**Provided records:**
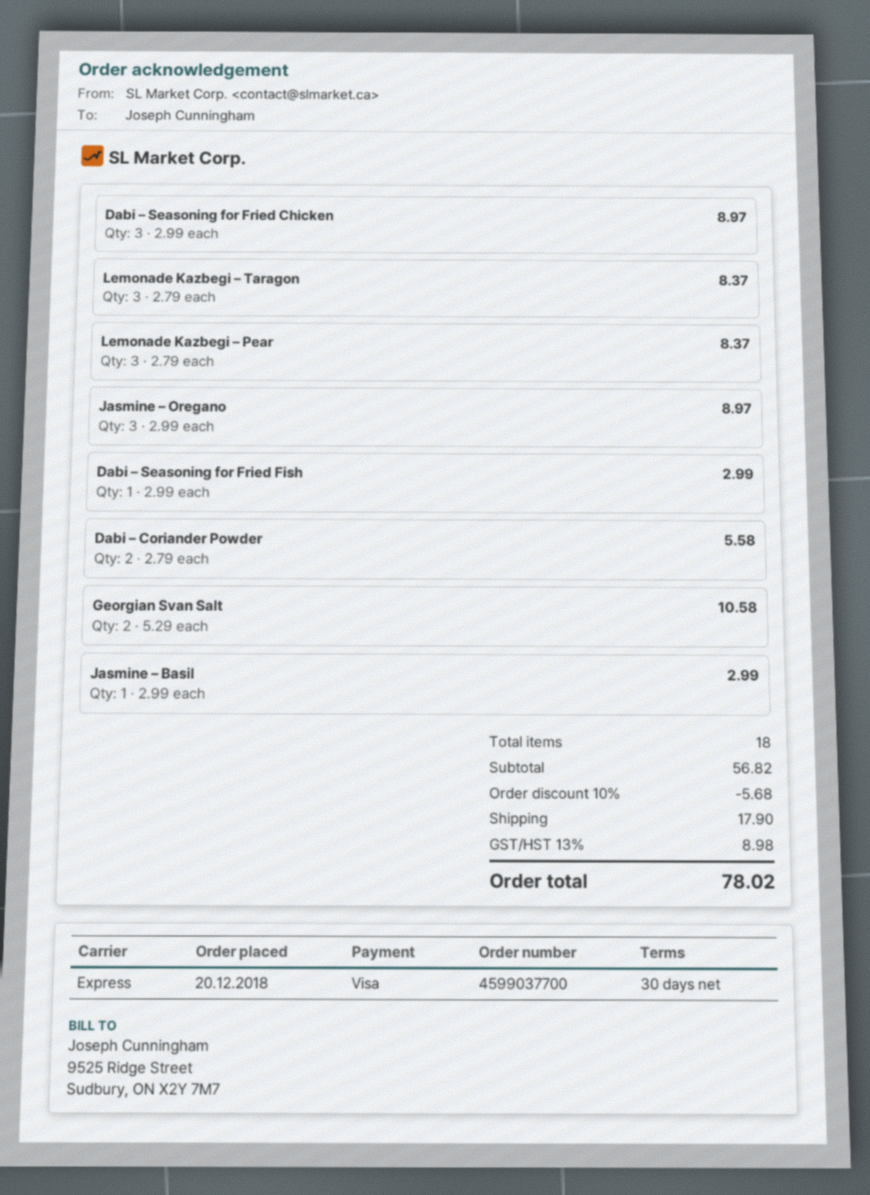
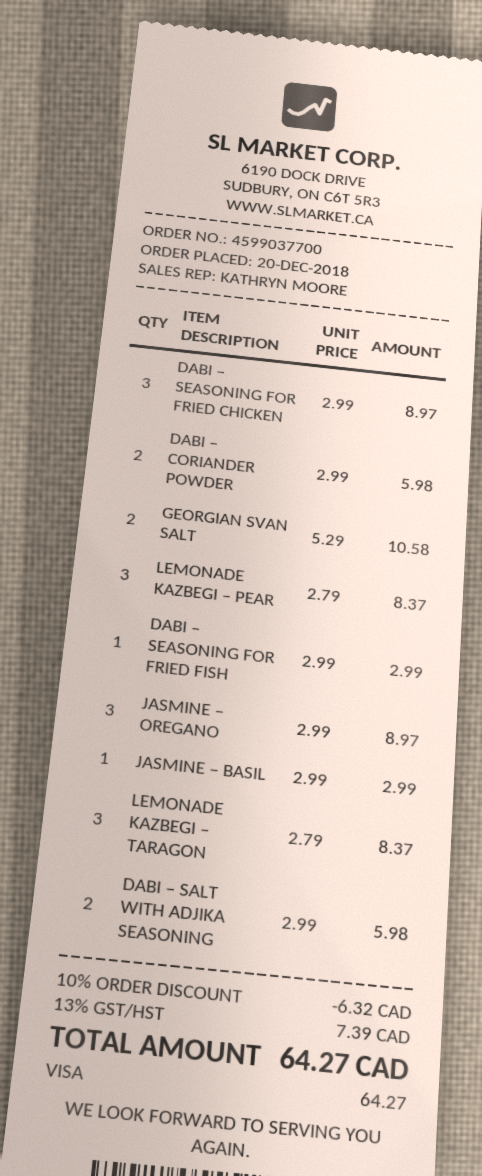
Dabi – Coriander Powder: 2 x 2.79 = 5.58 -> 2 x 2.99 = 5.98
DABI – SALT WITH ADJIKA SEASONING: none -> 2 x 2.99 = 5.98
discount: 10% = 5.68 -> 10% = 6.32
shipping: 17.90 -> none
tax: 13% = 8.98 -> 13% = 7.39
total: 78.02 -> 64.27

**Requirement:** Please repeat all of the data exactly, excluding images.

**Result for this exercise:**
Dabi – Coriander Powder: 2 x 2.79 = 5.58 -> 2 x 2.99 = 5.98
DABI – SALT WITH ADJIKA SEASONING: none -> 2 x 2.99 = 5.98
discount: 10% = 5.68 -> 10% = 6.32
shipping: 17.90 -> none
tax: 13% = 8.98 -> 13% = 7.39
total: 78.02 -> 64.27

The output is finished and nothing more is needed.